The IUC is generally the most effective form of birth control (over 99%); there is little room for human error in regulating the contraceptive as it is left in the uterus for the duration a woman wishes to prevent pregnancy. For example, there is no need to remember to take a pill every day at the same time. They can be removed at any time if a woman wishes to become pregnant. They are also inexpensive compared to other birth control methods. Copper IUDs and hormonal IUSs have different advantages; see below:
Benefits of copper IUDs
– Can be left in the body for up to 10 years
– Is non-hormonal, which means it does not affect mood or weight
– Can be used as an effective form of emergency contraceptive up to 7 days after an act of unprotected sex
Benefits of hormonal IUSs
– Can be left in the body for up to 5 years
– Releases 20 micrograms or less of the hormone progestin a day (less than 0.3% of the dose of other forms of birth control), which means it affects mood and weight minimally
– Can reduce menstrual flow and pain by up to 90%, and may eventually stop periods all together
– As “withdrawal bleeding” becomes lighter, iron deficiency becomes less of a risk
What are the typical side effects and risks of IUC?

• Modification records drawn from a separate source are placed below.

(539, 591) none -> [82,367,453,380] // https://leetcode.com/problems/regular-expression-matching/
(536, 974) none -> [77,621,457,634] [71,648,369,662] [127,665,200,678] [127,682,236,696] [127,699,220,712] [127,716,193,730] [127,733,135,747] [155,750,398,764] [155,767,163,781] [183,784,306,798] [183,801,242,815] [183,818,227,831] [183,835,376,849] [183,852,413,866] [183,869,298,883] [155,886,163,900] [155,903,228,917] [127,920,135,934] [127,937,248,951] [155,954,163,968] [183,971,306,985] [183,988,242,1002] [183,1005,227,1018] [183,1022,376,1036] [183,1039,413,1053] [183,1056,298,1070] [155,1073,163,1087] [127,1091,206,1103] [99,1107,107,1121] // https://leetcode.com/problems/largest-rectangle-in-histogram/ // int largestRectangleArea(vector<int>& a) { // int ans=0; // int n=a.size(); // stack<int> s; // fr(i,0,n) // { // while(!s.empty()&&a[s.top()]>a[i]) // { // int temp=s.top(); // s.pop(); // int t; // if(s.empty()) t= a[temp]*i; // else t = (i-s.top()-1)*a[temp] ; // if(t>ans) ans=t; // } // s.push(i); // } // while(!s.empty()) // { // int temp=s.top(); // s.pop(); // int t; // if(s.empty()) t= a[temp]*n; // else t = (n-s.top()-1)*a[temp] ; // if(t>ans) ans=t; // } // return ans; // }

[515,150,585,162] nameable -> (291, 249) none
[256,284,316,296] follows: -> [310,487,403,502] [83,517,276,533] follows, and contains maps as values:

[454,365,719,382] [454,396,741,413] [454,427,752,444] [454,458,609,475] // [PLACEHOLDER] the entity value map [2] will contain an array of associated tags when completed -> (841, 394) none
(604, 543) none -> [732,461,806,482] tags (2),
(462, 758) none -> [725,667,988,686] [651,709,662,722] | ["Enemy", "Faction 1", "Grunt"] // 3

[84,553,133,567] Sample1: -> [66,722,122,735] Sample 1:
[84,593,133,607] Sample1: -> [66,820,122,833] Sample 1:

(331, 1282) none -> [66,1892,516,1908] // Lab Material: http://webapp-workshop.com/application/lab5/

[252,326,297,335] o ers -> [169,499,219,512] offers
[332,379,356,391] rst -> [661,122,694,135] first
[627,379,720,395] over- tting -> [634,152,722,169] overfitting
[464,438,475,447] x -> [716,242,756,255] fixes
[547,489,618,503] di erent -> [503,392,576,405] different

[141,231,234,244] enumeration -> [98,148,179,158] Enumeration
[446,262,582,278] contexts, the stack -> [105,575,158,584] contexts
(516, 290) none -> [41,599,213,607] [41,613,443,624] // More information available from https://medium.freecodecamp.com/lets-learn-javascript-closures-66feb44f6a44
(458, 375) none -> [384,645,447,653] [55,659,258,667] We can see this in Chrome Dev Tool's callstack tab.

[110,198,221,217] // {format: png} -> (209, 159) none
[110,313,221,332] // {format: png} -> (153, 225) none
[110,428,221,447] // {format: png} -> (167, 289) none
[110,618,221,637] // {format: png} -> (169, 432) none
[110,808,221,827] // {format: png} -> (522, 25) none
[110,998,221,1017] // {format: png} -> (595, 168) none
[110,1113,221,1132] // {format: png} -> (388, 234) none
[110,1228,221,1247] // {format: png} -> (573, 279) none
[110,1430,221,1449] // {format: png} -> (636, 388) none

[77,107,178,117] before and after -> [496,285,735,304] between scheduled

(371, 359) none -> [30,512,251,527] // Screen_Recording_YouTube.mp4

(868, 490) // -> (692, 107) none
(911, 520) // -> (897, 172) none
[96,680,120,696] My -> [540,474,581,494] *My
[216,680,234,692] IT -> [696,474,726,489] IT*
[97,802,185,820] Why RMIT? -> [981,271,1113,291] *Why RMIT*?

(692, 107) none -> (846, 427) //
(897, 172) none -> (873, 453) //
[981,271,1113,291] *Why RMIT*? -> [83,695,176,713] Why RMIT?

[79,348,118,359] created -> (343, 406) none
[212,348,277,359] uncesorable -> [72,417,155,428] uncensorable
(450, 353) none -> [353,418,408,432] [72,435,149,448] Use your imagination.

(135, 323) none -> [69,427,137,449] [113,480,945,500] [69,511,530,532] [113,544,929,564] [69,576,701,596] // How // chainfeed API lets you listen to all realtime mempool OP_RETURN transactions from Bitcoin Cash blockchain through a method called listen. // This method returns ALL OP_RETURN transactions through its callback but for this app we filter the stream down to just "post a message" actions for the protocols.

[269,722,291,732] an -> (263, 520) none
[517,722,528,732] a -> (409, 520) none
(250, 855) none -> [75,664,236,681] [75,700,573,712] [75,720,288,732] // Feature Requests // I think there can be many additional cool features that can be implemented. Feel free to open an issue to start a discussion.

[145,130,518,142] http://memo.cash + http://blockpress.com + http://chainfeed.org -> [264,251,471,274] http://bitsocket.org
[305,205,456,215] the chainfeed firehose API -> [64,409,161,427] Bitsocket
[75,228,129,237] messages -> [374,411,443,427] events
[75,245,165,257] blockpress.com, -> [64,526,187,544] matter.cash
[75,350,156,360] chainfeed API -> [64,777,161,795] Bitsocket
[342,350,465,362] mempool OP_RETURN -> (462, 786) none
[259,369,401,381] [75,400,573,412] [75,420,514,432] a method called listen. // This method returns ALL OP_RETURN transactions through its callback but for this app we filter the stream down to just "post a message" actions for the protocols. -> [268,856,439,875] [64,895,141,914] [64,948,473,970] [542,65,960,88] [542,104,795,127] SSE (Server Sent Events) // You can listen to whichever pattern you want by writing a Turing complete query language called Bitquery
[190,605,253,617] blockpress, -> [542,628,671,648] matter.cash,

The IUC can result in cramping and pain for the first few weeks (or months) post-insertion. Some women experience irregular (heavier or lighter) periods. Sometimes, although rarely, the body will expel the device. IUCs do not protect against STIs.
How exactly is it inserted?
The IUC is inserted by a physician, like your family doctor. A thin tube is inserted into the uterus and the device is slipped in, opening its arms to keep it in place. The string (meant for removal) is clipped about half an inch past the uterus opening, meaning it remains hidden inside the vagina for the duration of use. The string softens with warmth and moisture against the walls of the vagina. Please see episode 3 for full details.
How long is the recovery process? How long until I can have sex again?
The recovery process is different for everybody. You can have sex as soon as it feels comfortable to. See your doctor within 4-12 weeks of insertion for a check-up.
If you’re having sexual intercourse, can your partner feel the IUC? Can tampons or menstrual cups mess up its placement? Can it be pulled out?
Your partner should not be able to feel, move, or remove the IUC during sexual intercourse. The strings may be felt with the fingers. There is a possibility to move or pull out the device using fingers, tampons, or menstrual cups, so it is important to learn how to utilize these safely.
What’s the probability of still getting pregnant?
Two of 1000 women can get pregnant with the IUC.
How easy is it to get pregnant after removing the IUC? Will it affect my chances of having children in the future?
Once the IUC is removed, you will return to your pre-IUC fertility. Most women can get pregnant 4-6 months after removing the IUC. There are no known long-term side effects post-use.
How extensive was the research process for the IUC? How can I be ensured that it’s safe?
The IUC came to market over 20 years ago, and had been researched an additional 10 years before that. It is backed by hundreds of millions of woman-years.
Will you beep through a metal detector at the airport? / Are they MRI-friendly?
No, you will not beep through metal detectors. They are MRI safe, but be sure to tell the physician what type of device you have.